NXP i.MX 8 and i.MX 9 display bridge blocks
SoC-internal display bridges that connect the display controllers inside NXP's i.MX 8QXP, 8QM, 8M Plus, and i.MX 93 application processors to outputs like MIPI-DSI, LVDS, parallel RGB, and HDMI. These chips are widely used in current embedded and industrial gear such as control panels, medical devices, automotive infotainment, and single-board computers.
recommendation
It should stay because the hardware is current: NXP still markets the i.MX 8M Plus and i.MX 93 as active products in 2025, and the directory is receiving real upstream work (bug fixes, API conversions, power-management improvements, and a new HDMI PAI driver landing through early 2026).
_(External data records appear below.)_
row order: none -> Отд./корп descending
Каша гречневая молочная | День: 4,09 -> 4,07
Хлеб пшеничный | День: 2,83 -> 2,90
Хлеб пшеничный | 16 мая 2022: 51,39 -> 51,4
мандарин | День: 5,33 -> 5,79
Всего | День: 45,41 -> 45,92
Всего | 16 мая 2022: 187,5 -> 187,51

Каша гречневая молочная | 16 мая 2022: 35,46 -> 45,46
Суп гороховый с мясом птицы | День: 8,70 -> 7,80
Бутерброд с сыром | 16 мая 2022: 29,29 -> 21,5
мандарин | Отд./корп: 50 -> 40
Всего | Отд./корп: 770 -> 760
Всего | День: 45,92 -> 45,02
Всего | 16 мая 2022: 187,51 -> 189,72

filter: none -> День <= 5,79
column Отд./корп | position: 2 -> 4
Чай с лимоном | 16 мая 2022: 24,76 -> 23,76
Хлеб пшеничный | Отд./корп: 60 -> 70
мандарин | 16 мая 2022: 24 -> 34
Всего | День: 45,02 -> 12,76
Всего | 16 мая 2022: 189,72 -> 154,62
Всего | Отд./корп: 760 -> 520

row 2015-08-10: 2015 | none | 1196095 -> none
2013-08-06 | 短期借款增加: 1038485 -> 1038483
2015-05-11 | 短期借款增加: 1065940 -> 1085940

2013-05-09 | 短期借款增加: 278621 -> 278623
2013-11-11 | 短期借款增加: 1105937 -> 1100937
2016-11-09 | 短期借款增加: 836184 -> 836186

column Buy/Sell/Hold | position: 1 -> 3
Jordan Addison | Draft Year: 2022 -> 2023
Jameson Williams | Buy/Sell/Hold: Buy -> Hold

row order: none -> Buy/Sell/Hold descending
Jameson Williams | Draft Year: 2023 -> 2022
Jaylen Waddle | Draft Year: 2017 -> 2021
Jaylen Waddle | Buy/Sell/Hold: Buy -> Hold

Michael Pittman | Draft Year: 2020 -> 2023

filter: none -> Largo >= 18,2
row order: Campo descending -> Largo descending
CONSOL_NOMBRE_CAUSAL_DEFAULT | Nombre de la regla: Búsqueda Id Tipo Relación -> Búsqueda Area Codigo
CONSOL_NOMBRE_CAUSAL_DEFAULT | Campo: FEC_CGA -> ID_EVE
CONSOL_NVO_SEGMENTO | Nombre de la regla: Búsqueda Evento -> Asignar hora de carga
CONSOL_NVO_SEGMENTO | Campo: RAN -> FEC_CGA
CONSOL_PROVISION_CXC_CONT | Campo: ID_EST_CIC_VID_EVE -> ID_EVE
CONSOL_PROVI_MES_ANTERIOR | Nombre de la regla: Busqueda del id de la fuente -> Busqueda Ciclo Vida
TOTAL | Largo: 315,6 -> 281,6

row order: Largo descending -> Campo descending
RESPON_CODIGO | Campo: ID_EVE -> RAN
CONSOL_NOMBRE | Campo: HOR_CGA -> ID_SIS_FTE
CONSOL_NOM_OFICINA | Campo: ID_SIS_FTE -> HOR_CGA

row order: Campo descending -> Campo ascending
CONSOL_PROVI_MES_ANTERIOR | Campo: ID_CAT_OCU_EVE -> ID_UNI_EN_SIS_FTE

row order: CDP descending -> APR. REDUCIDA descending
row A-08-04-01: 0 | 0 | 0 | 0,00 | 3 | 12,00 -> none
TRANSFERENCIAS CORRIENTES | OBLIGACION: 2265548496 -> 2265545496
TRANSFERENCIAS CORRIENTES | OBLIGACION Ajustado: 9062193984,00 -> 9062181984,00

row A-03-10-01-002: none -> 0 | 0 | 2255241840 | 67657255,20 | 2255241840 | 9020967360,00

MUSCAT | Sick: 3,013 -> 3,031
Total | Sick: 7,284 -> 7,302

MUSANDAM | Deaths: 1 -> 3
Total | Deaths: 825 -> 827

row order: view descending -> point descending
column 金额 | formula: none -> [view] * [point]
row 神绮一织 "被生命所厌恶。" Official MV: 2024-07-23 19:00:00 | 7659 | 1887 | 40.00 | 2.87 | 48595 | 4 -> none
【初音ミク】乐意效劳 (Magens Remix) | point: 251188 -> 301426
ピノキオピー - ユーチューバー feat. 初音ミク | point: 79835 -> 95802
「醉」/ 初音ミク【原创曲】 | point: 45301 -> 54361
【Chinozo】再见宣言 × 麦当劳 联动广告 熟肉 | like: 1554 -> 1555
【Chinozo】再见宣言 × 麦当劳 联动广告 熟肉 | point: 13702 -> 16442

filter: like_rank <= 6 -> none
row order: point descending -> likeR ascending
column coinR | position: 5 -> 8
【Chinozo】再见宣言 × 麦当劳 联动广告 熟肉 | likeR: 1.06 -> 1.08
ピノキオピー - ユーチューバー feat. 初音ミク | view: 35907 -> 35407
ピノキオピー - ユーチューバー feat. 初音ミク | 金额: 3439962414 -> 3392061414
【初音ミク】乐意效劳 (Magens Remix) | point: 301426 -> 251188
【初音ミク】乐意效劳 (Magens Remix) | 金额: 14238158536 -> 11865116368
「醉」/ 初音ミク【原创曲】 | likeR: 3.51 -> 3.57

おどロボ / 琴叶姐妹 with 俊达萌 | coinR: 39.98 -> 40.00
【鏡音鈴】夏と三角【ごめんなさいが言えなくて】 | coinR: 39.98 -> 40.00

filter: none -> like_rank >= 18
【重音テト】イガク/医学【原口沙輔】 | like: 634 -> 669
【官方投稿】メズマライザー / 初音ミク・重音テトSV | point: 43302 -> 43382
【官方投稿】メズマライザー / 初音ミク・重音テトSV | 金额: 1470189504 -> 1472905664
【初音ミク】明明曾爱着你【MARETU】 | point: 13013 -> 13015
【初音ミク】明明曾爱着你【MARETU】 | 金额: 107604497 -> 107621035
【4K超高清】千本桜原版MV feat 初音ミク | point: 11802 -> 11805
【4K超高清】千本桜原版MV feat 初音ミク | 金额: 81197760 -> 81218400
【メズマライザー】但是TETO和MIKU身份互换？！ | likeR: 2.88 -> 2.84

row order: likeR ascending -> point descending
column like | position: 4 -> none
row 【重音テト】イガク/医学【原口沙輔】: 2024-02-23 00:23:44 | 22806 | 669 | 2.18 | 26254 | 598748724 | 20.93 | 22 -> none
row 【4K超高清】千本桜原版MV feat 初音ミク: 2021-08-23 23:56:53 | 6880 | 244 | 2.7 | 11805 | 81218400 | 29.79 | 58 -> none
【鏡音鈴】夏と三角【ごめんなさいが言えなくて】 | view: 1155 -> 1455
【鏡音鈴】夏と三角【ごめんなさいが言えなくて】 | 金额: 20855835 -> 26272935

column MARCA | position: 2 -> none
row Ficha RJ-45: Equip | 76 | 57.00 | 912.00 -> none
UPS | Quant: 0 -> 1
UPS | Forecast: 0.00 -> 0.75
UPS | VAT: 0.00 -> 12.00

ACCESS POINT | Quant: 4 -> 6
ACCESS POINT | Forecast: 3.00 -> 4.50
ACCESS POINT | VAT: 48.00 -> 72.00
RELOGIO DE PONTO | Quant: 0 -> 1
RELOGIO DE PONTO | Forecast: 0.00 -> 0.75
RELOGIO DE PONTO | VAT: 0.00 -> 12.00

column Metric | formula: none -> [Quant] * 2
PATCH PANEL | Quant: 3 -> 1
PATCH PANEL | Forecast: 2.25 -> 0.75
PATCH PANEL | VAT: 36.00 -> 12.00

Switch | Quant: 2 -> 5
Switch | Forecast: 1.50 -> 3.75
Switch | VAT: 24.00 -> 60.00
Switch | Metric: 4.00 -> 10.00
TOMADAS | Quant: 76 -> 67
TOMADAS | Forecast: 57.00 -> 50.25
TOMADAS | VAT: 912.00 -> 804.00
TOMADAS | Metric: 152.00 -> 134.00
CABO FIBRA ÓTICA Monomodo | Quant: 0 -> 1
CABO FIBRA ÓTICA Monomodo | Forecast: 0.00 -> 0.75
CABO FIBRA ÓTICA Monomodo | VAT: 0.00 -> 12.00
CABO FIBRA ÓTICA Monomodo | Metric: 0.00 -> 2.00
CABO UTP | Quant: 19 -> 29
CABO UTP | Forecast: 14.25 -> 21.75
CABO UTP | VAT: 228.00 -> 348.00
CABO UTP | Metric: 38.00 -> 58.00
No replacement covers these SoC-specific display pipelines, and there is no removal discussion in flight.
repository signals
sources
- git.kernel.org
Upstream directory is actively maintained; local tree history for this path shows substantive fixes and new functionality continuing into 2025-2026, with no clear removal/deprecation trend.
- nxp.com
NXP lists i.MX 8M Plus as Active; the SoC includes display outputs such as MIPI-DSI, HDMI 2.0a Tx, and LVDS, matching drivers in this directory.
- nxp.com
NXP lists i.MX93 as Active; the family exposes MIPI-DSI, LVDS, and parallel RGB display interfaces served by this driver set.
codex reasoning notes (technical)
Real driver directory with multiple SoC-specific DRM bridge drivers. Upstream attention is current: exec_command on local git log for this path showed bug fixes, API conversions, PM work, and a new HDMI PAI driver through 2026-02-05; a follow-up exec_command grep for remove/deprecate/obsolete found no active removal discussion for the directory, only routine callback/API cleanup. The kernel.org log URL is a canonical-recall stable page used to anchor that activity claim. Deployment is still relevant because web search returned official NXP product pages marking i.MX8M Plus and i.MX93 Active, so this is not legacy-only hardware; likely deployments are embedded/industrial rather than mass-market, hence medium not high. No single replacement driver covers the whole directory; these bridges are the SoC-specific support for current i.MX display pipelines.